11. What underexplored areas in behavioural science could aspiring behavioural scientists focus on?
My main thing would be to focus on something that you believe in and that is of real interest to you.
What I see in behavioral science a lot today is people are recycling a lot of the same ideas over and over again. Or they're just repeating content and not necessarily going out there and figuring out a really interesting question.
I love when you hear about independent researchers using online tools or going to sit in the park and asking 10 different people about something they’re interested in. Ultimately, you’ll be more excited to talk about it and you'll also be more likely to uncover novel insights. We all come to the behavioral science party with a mix of different experiences and our backgrounds and these all affect the areas that we're interested in and how we kind of see the world which is really cool. So focus on what you're interested in and that is your strength.
12. If a student or someone early in their career wants to end up working in your position, what next step would most accelerate them?
This is hard because I think we never know what's going to change the trajectory of our careers or our lives.
As I was saying in my introduction to behavioral science blindsided me in an elective course I ended up taking during my master's degree.
If I have any advice for my younger self, or to anyone who's interested in getting into behavioral science, I would talk to people. It's so important to just talk to people, ask them about what they're working on, and what areas that they're struggling with, and not with any agenda other than to just learn about them and the problems that they're working on. I think too many times our conversations have angles and hidden agendas or not-so-hidden agendas, and I think the younger that you can start to pollinate different potential directions in your mind, the better off you are going to be kind of as you go year through year. You're gonna have more deciding moments about whether or not I should go do this, or do that, or this person might be able to help me with this project I've been thinking about.

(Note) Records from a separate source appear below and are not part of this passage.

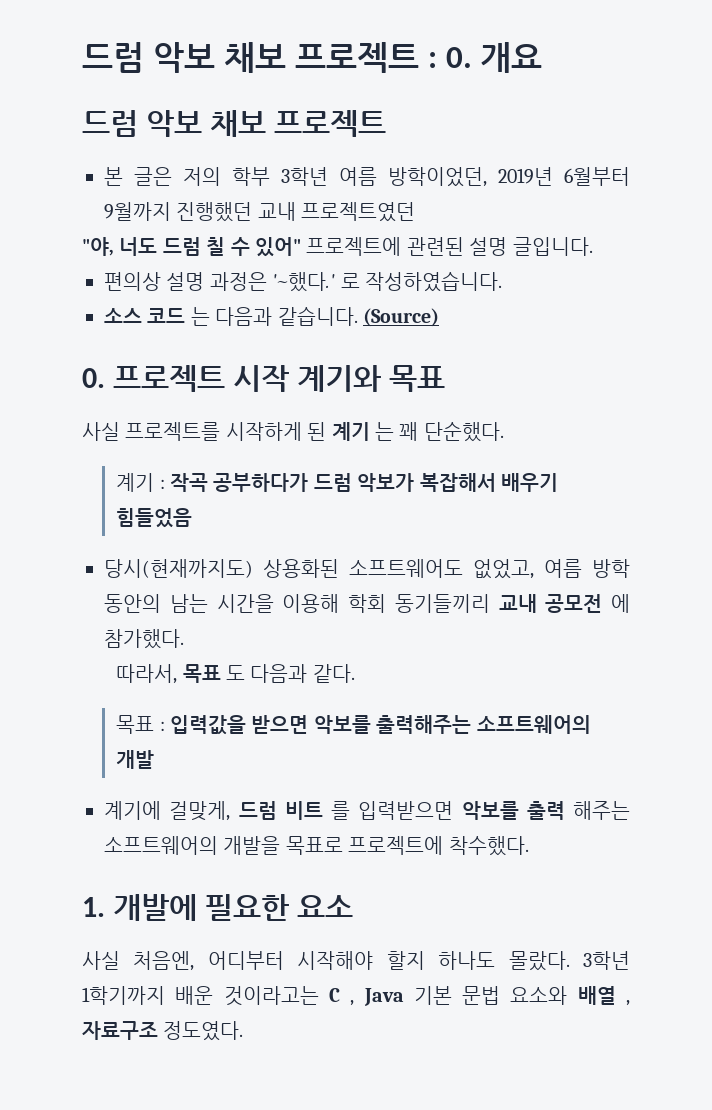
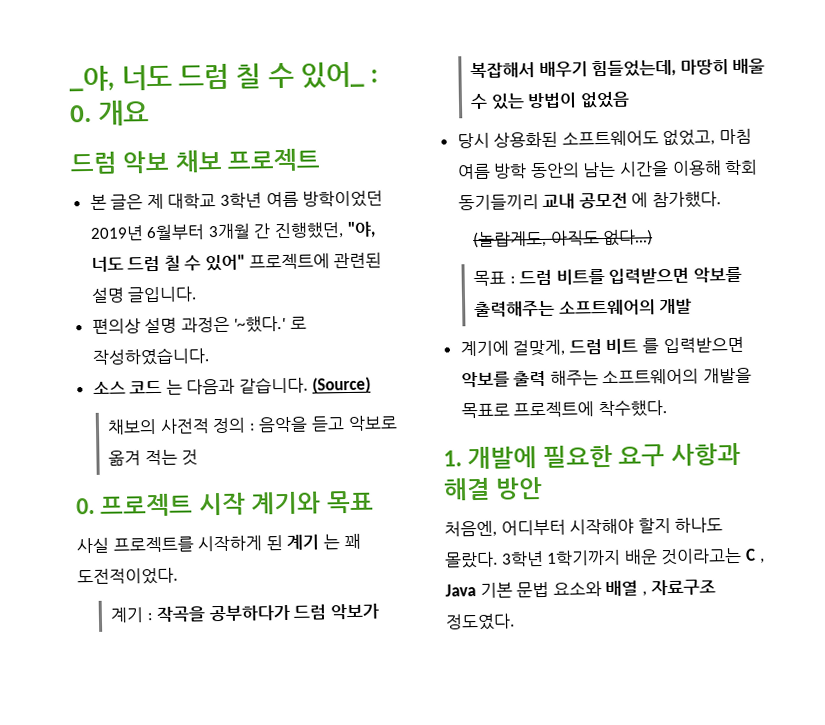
[82,42,419,73] 드럼 악보 채보 프로젝트 -> [69,61,365,92] _야, 너도 드럼 칠 수 있어_
[183,167,270,186] 저의 학부 -> [146,193,217,210] 제 대학교
[388,167,487,187] 방학이었던, -> [302,190,384,208] 방학이었던
[104,202,416,222] 9월까지 진행했던 교내 프로젝트였던 // -> [207,222,345,240] 3개월 간 진행했던,
(439, 317) none -> [107,415,398,435] [108,449,199,466] // 채보의 사전적 정의 : 음악을 듣고 악보로 옮겨 적는 것
[423,421,504,442] 단순했다. -> [77,567,178,586] 도전적이었다.
[170,473,209,492] 작곡 -> [156,606,206,622] 작곡을
[116,508,193,528] [104,559,253,578] 힘들었음 // 당시(현재까지도) -> [591,58,766,78] [470,91,630,110] [456,132,490,149] 힘들었는데, 마땅히 배울 수 있는 방법이 없었음 // 당시
(534, 569) none -> [719,128,753,145] 마침
[116,664,355,684] 따라서, 목표 도 다음과 같다. -> [472,229,654,249] (놀랍게도, 아직도 없다...)
[170,715,309,735] 입력값을 받으면 -> [519,267,690,286] 드럼 비트를 입력받으면
[296,894,353,917] [82,951,120,970] 요소 // 사실 -> [618,442,741,467] [443,476,544,501] 요구 사항과 해결 방안 //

You'll hit more of these kinds of, as I was saying, deciding moments where things connect in hindsight. The more people you can talk to, also the more different jobs you can get exposed to, and what those jobs actually entail.

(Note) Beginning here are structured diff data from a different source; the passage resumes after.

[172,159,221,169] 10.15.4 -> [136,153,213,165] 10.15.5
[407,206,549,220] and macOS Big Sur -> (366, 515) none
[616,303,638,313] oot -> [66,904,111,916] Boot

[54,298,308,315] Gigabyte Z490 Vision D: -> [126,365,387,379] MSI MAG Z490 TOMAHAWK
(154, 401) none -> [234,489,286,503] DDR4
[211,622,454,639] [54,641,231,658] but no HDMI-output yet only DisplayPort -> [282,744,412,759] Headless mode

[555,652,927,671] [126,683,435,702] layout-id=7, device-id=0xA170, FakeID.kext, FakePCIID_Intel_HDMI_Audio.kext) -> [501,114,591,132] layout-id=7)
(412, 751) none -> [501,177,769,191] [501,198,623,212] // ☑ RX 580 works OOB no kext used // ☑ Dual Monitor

I think we all think we might want to be a product manager, or we want to be a founder of a company, or a researcher, and I think as behavioral scientists, we need to recognize that we only want to be something that we know exists.
We actually have this entire universe of unknown unknowns when it comes to our career, or things we could do that we just don't even know exist, or we don't even know those are actual paying jobs.

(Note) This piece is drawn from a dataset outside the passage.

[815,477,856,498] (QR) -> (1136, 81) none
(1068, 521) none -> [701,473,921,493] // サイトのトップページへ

So, again, just to summarize my ramblings a little bit would be, to just talk to people, open as many doors as possible, with no agenda necessarily.
Especially if you're young, learn about the world and the people working in it. And something that I don't think we do enough of is just curiosity in one another.
13. Is there a common misconception in the field that you would like to address for newcomers?
I think that people outside of behavioral science and economics sometimes have particular views of the field which they don't necessarily feel compelled to hold back.
So I think if you're going to go into behavioral science, understand the area that you know really well and understand what behavioral science is really more broadly and why those criticisms are made and how you feel about them.
There are misconceptions and there are views of every field, especially given whatever is the zeitgeist, but I think the people who are, the people who are dismissive of behavioral science are the ones who actually know the least about it.
Thank you so much, Sarah, for sharing your insights and advice with us today!